Allied Landing on Sicily

The Commitment of World War II

There is a museum in Catania, Sicily, about the Allied invasion of Italy, which began in Sicily. The museum is quite remarkable, including a bomb shelter where you sit and listen to sound of bombs dropping while the room shakes.

There are endless exhibits about all aspects of that invasion, including guns of all sizes, from pistols to machine guns and mortars. There are parts of war planes, of helmets, of every kind of implement of war.

What I found myself thinking was about the enormous outpouring of ingenuity, skill, and dedication that went into the design, manufacturing, and deployment of machines created to kill people. (And to supply food and ammunition and medical care to the people who were there to kill people,)

There was an anti-aircraft canon on display, made of dozens of carefully crafted parts, assembled with perfection so that men on the ground could best try to blast men flying planes into oblivion.

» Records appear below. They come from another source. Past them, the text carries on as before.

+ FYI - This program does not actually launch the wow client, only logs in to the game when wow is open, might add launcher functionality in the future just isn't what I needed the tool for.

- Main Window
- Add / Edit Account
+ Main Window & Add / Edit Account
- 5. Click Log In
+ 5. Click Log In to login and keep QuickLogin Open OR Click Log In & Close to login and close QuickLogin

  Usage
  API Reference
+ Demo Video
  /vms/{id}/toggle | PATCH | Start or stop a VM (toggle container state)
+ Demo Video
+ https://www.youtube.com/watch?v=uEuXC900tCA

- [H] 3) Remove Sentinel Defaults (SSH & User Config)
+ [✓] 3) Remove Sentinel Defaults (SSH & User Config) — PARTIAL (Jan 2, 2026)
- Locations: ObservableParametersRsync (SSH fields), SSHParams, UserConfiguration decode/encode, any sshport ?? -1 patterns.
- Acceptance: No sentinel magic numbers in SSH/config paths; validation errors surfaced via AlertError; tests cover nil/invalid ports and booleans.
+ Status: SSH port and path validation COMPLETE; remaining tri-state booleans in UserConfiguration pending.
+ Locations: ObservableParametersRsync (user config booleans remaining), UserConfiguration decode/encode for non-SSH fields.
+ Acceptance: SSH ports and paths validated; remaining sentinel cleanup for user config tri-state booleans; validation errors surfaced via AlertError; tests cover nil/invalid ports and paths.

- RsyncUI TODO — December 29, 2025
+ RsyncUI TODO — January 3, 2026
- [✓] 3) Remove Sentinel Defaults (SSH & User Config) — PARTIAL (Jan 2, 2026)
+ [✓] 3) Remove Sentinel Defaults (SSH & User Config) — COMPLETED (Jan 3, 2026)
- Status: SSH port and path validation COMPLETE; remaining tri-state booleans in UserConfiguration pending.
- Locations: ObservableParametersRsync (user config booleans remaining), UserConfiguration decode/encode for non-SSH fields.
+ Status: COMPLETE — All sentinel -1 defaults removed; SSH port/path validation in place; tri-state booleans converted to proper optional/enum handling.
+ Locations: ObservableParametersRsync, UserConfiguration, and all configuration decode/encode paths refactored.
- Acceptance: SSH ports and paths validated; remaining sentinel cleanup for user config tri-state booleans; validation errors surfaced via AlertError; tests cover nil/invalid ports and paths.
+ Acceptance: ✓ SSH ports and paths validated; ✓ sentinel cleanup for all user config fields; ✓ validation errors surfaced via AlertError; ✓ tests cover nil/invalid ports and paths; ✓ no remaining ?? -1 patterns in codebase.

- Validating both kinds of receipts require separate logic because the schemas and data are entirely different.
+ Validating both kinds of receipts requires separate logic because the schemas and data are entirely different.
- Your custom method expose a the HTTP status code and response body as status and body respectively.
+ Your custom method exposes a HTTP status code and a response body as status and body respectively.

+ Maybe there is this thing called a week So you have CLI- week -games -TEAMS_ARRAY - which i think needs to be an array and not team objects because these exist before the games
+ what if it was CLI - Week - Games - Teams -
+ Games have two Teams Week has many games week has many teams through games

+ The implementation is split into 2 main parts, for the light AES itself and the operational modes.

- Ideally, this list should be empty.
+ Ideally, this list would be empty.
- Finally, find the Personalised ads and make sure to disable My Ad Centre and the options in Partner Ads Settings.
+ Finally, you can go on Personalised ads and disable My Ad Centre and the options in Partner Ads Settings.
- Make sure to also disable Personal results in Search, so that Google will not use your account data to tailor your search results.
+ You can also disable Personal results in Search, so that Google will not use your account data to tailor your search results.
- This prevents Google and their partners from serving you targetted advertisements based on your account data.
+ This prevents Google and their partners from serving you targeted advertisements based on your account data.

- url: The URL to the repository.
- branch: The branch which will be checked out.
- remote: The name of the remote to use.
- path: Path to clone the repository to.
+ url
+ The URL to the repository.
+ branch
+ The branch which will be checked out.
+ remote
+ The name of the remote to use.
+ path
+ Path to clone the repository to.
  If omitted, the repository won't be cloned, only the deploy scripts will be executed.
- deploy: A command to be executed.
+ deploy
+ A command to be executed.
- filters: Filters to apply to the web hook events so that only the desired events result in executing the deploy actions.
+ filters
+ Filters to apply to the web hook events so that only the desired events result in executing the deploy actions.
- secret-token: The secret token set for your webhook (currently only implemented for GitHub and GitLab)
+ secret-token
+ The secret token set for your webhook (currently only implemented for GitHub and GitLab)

And the warplanes were more examples of incredible machinery, designed by brilliant engineers, built in factories in the US, England, Germany, Russia, and elsewhere. All created to kill men on the ground, to shoot down other planes, or to drop bombs on factories and on people.

And the tanks. And the ships. And the howitzers. And the rockets. And the torpedos.

All created with brilliance by skilled minds; all created to put bullets into people, to blow up ships, to firebomb cities.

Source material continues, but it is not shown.